The survey was conducted between 1991 and 1993.
“We found that breast feeding increased the risk of being diagnosed with breast cancer by 7% when compared to women who did not breastfeed,” lead researcher Dr. Anne Pemberton said.
“It’s important to remember that we are looking at only women who are breast feeding at the time, so if you are nursing and you are not breast feeding, it is not a big risk.”
Dr. Pembert said the results are important because it could point to a possible protective effect of nipple pumping on breast cancer risk.
The study looked at 1,038 women between the ages of 18 and 39 years old who were followed for up to seven years and recorded the types of pumping devices used.
The study also included information on whether they used a pump or a tube.
The researchers compared the rates of breast cancer, other types of cancers and other diseases related to the type of device used.
They found that women who used a nipple system had a slightly higher risk of breast cancers than those who did it using a tube or a pump.
They found that the most common type of breast implants were those used by people with lower socioeconomic status.

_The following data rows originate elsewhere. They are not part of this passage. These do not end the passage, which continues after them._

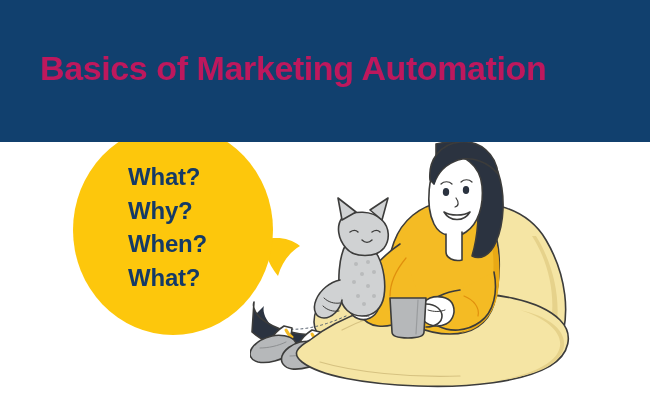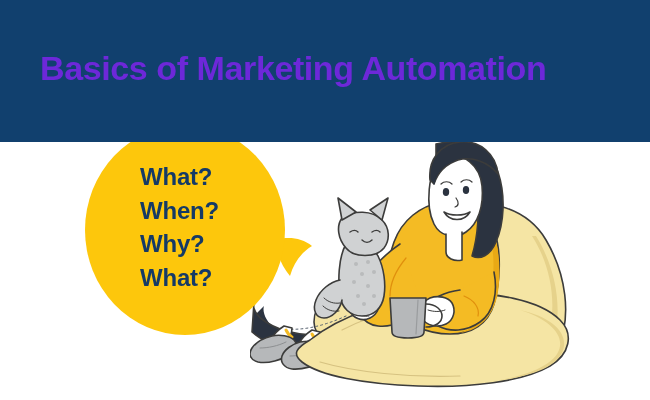--- a/index.html
+++ b/index.html
@@ -35,7 +35,7 @@
     width: 580px;
     height: 44px;
     line-height: 44px;
-    color: #6d28d9;
+    color: #be185d;
     font-family: "Liberation Sans", sans-serif;
     font-weight: bold;
     font-size: 34px;

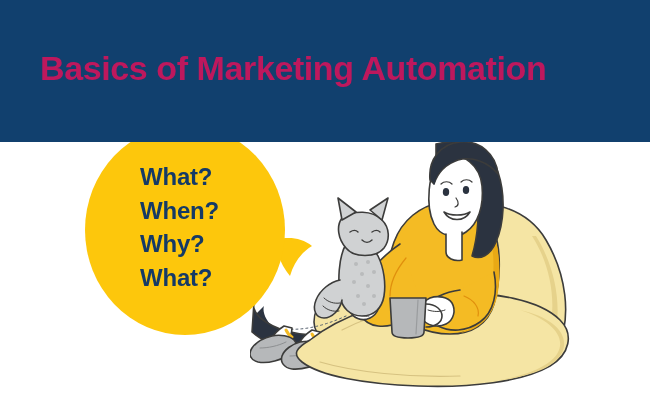--- a/index.html
+++ b/index.html
@@ -47,7 +47,7 @@
   
   .bubble-wrap {
     position: absolute;
-    left: 80px;
+    left: 68px;
     top: 100px;
     width: 250px;
     height: 240px;

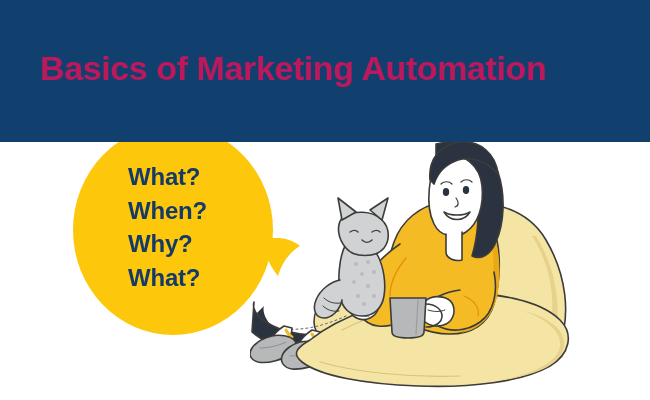--- a/index.html
+++ b/index.html
@@ -245,8 +245,8 @@
     </svg>
     <div class="bubble-text" style="left:60px; top:60px;">
       <div>What?</div>
+      <div>Why?</div>
       <div>When?</div>
-      <div>Why?</div>
       <div>What?</div>
     </div>
   </div>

Those with less than $15,000 per year in annual income had a higher risk.
Women who used the breast pumping device had a 10% higher risk, while those using a pump had a 23% higher rate.
Researchers also found that men were at a higher breast cancer incidence risk than women.
The breast pump use was associated with a 2% higher incidence of breast carcinoma.
Women also had a 2.5% higher breast cancers and a 2,5% lower risk of prostate cancer.
The research found that using a pumping device was associated more with increased risk for other types.
“Our findings suggest that the use by women of a pump may have a higher protective effect on the overall breast cancer rate, even after accounting for breast characteristics and other factors,” Dr. Paberton said in a statement.
“More research is needed to determine the exact role that pumping devices play in breast cancer and other breast cancers, but we are encouraged by the results of this study.”
The results were published online today in the journal Breast Cancer Research.
Dr. David J. Siegel, a researcher at the Harvard T.H. Chan School of Public Health, told ABC News that nipple pumping is still a relatively new technology, but that it’s important that more studies are conducted to determine whether the breast pumps used by women are actually associated with the increased risk of cancer.
“The study does indicate that women using breast pumps may be more at risk for a wide variety of cancers, including cancer of the prostate and colon,” Dr Siegel said.
The American Academy of Pediatrics also recommends that women use a pumping system.
The AAP said it’s a good idea to consult with your doctor before using a breast pump and also discuss with your provider whether the pump may be a good option for you.